*Task to carry out*.
Beneath this line sits some data. Return only its lines from the one holding "html: <div>县委办、县政府办文件</div> ->" through the one holding "color: #0f172a ->", inclusive, exactly, with the images removed.

*Provided records*.
┄┄┄┄┄┄┄┄┄┄┄┄┄┄┄┄┄┄┄┄

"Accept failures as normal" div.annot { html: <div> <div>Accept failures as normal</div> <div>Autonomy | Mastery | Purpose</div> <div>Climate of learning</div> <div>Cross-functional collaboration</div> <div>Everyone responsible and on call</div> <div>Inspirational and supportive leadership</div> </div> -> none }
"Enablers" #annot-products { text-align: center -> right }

┄┄┄┄┄┄┄┄┄┄┄┄┄┄┄┄┄┄┄┄

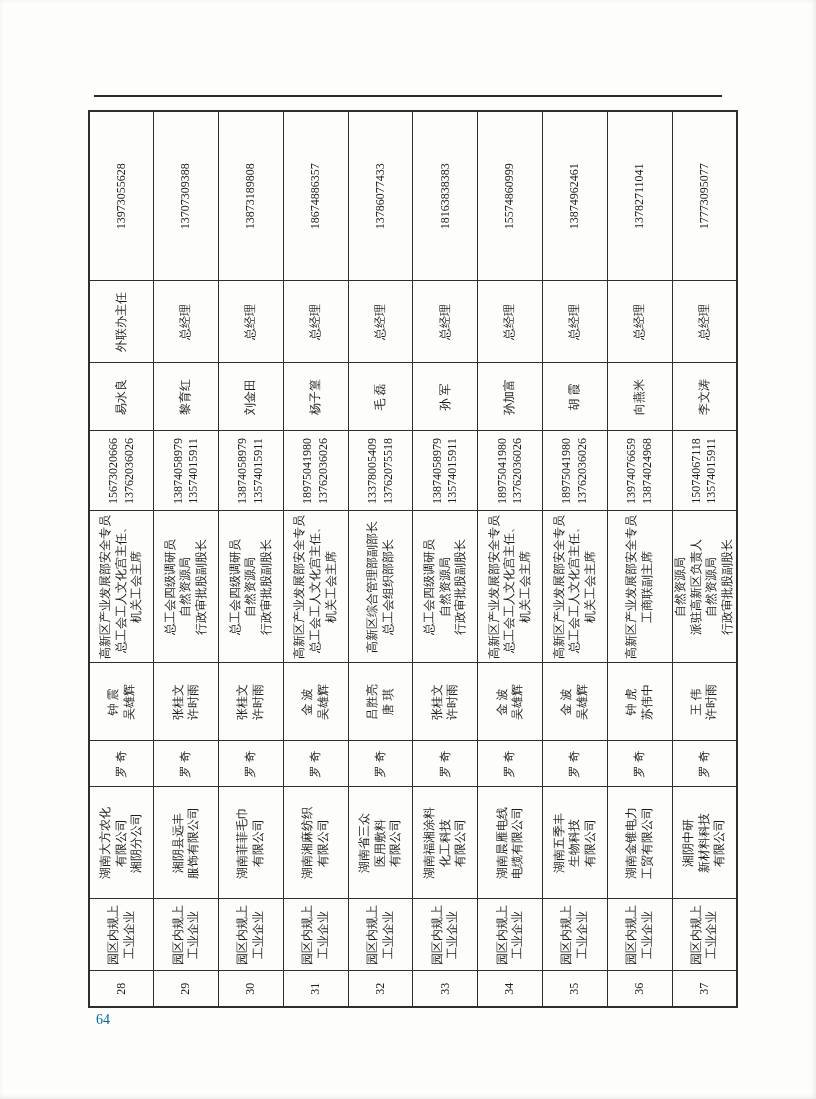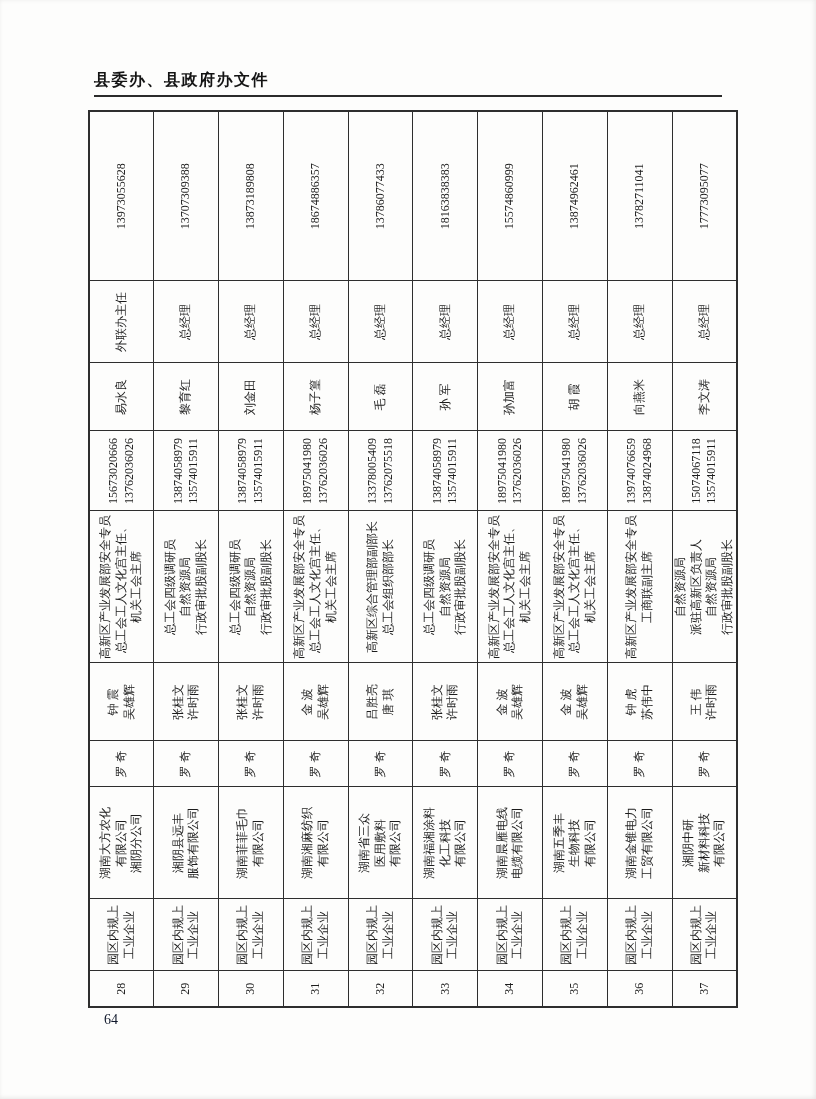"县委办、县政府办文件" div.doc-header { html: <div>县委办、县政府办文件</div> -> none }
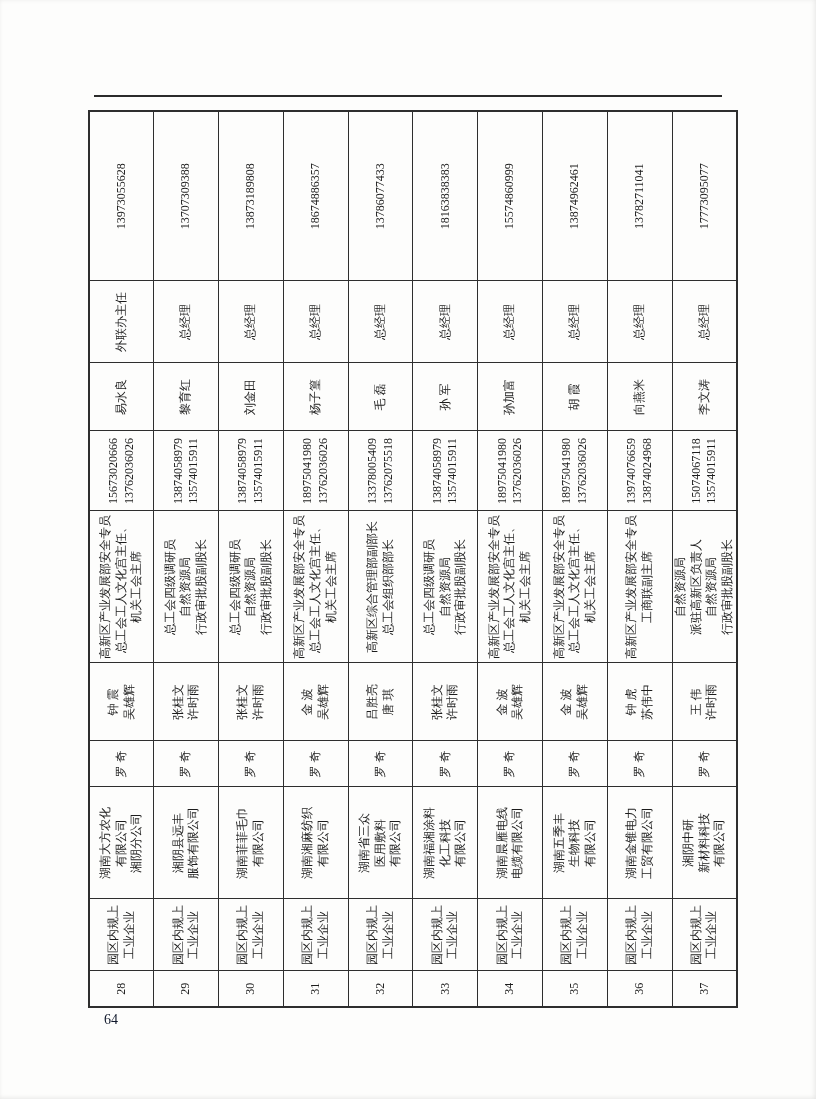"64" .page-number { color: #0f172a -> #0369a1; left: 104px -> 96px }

┄┄┄┄┄┄┄┄┄┄┄┄┄┄┄┄┄┄┄┄

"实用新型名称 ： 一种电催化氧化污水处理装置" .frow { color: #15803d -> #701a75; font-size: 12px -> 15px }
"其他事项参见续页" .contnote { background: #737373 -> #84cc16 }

┄┄┄┄┄┄┄┄┄┄┄┄┄┄┄┄┄┄┄┄

*Task answer*.
"县委办、县政府办文件" div.doc-header { html: <div>县委办、县政府办文件</div> -> none }
"64" .page-number { color: #0f172a -> #0369a1; left: 104px -> 96px }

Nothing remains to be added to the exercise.